Interstate 10 is unquestionably an important part of the international and national transportation infrastructure. There is, however, no reason this vital transportation route must go through the heart of El Paso. Juarez, located adjacent to El Paso across the border, is moving forward with plans to redirect cross-border freight traffic out of their city to ports of entry in Santa Teresa, New Mexico, and Tornillo. Yet TxDOT plans to spend billions of dollars to expand the Bridge of the Americas point of entry and continue forcing all international freight and transcontinental traffic through Central El Paso.

TxDOT rendering of the wider I-10 east of downtown with new raised collector and frontage roads. Our own mini-Katy Freeway.

Granted, the TxDOT transportation priority is focused statewide. Its primary concern is moving freight from West Coast ports to Dallas and Houston. Their priority isn’t quality of life in El Paso. That said, the MPO and local leaders should care. Unfortunately, they are caught up in claiming the region’s “fair share” of federal  and state infrastructure funds even if they’re spent on projects detrimental to local urban life.

Urban highways don’t promote local economic development. They concentrate traffic at congested exits where chain restaurants and big box stores siphon money out of the local economy. Local businesses thrive on city streets where people can safely walk, bike, drive, or take transit. Transportation money would  be better spent building “complete streets” to accommodate multimodal and mass transit. 

Converting one-way streets back to two-way streets would provide more alternatives to getting around town. Narrower travel lanes would slow vehicular traffic, making streets safer for cyclists. Planting trees would provide shade for pedestrians, as well as reducing noise and air pollution.
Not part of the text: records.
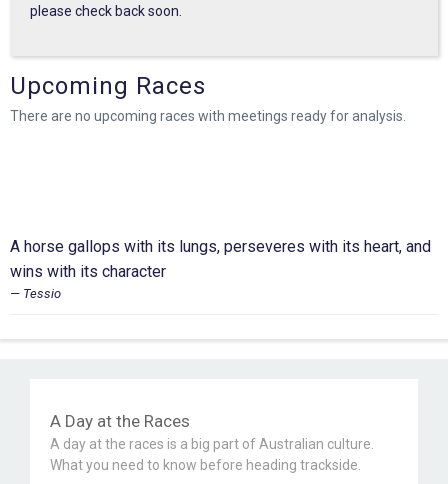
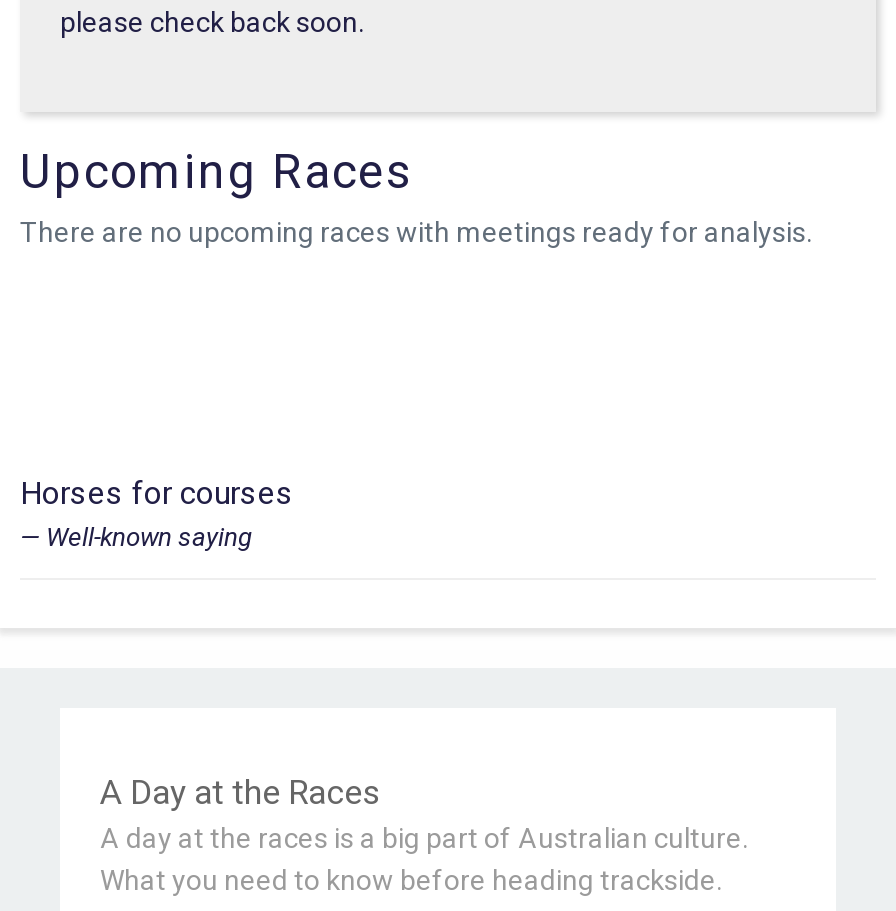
- A horse gallops with its lungs, perseveres with its heart, and
- wins with its character
- Tessio
+ Horses for courses
+ Well-known saying
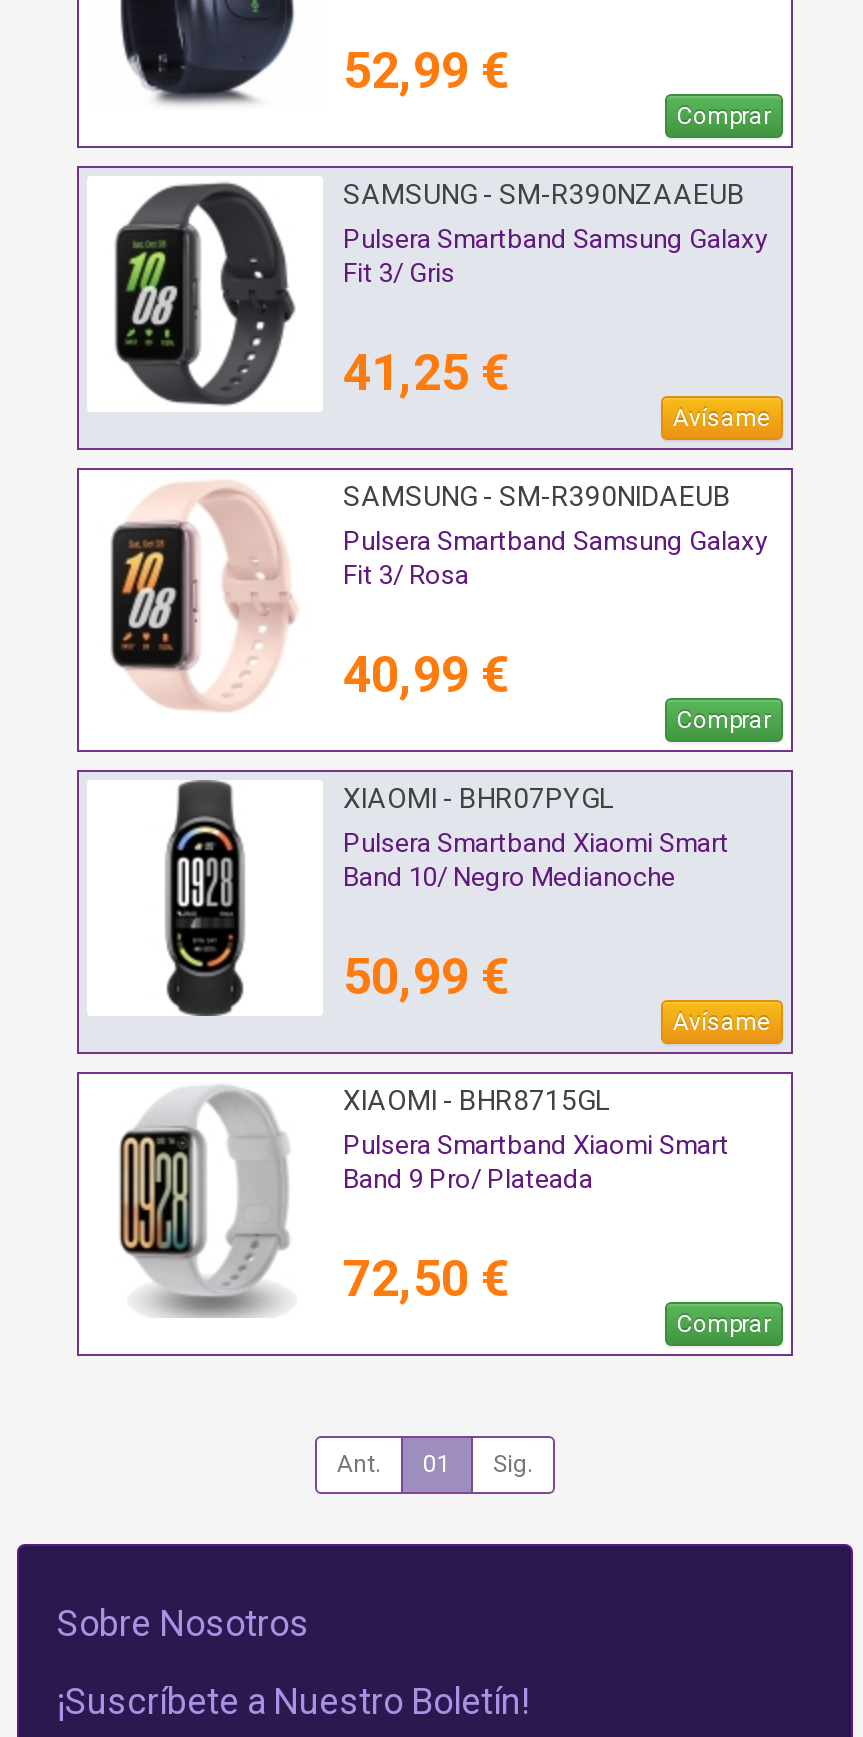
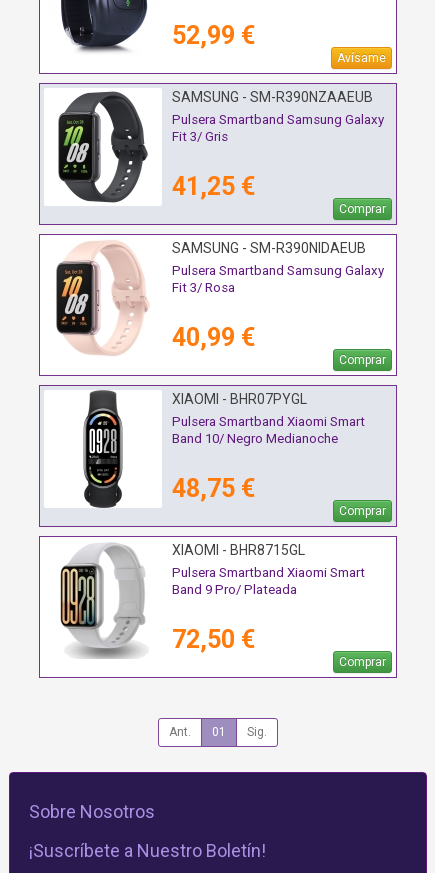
- Comprar
+ Avísame

- Avísame
+ Comprar

- 50,99 €
- Avísame
+ 48,75 €
+ Comprar
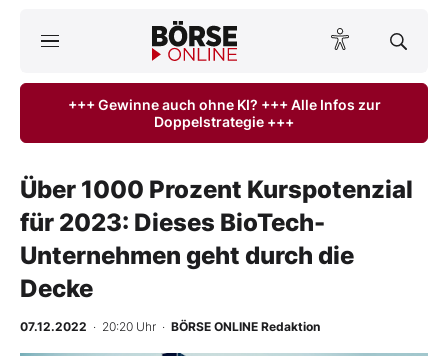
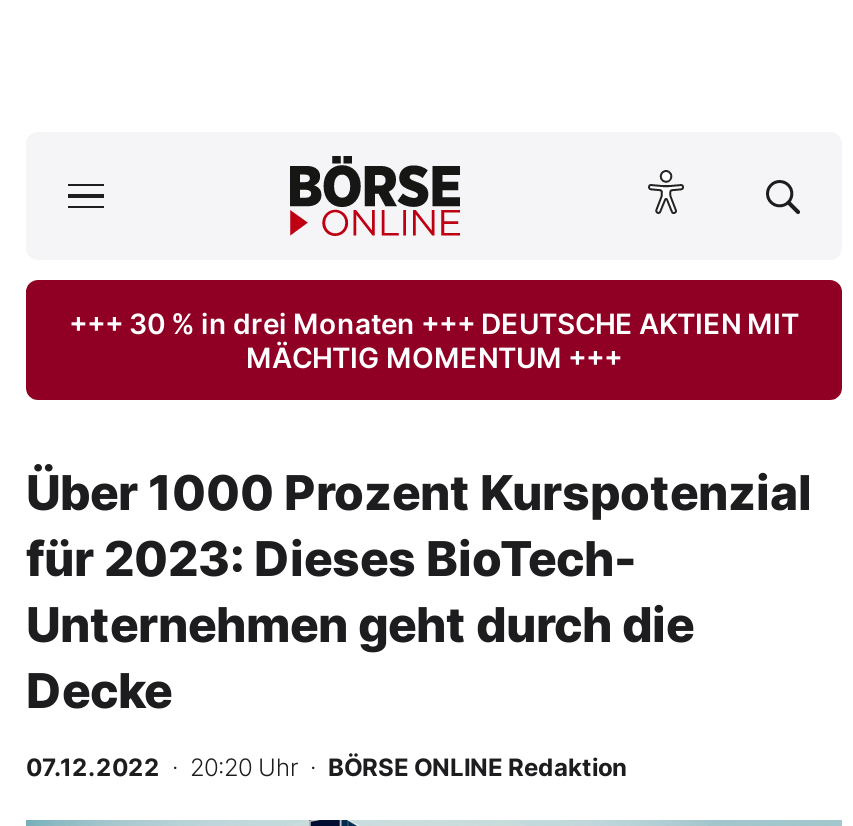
- +++ Gewinne auch ohne KI? +++ Alle Infos zur
- Doppelstrategie +++
+ +++ 30 % in drei Monaten +++ DEUTSCHE AKTIEN MIT
+ MÄCHTIG MOMENTUM +++
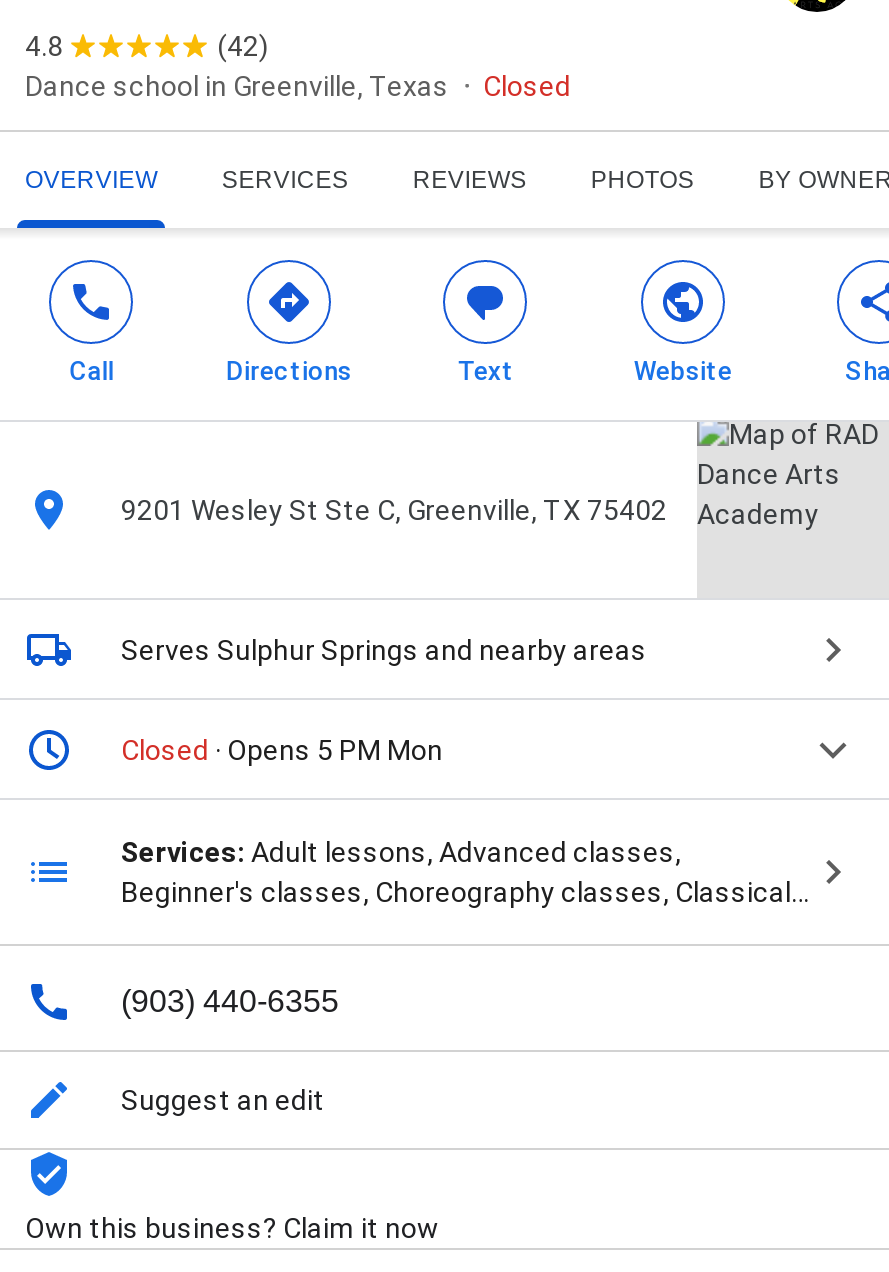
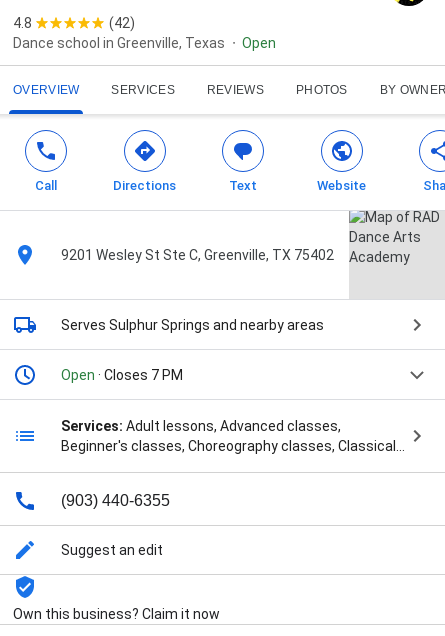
- Closed
+ Open

- Closed · Opens 5 PM Mon
+ Open · Closes 7 PM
Replacing traffic lights with four-way stops or roundabouts would also slow traffic without increasing travel time. 

A wider urban highway will not promote economic development or improve the quality of life in El Paso. It will only increase congestion, noise, and air pollution. It will facilitate the second coming of the Suburban Experiment.
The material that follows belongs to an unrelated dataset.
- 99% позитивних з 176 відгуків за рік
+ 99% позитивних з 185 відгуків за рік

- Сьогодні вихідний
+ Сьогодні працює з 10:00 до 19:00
Local leaders should focus on long-range planning for sustainable redevelopment. They must work with state, national, and international interests to promote mass transit and infill development to reduce congestion and urban sprawl. It won’t be easy, but a livable El Paso in the future depends on getting it right now.

(All images for this article were provided by the author.)

 

 
 

 

Robert Storch is a retired criminal defense lawyer and 30-year resident of El Paso.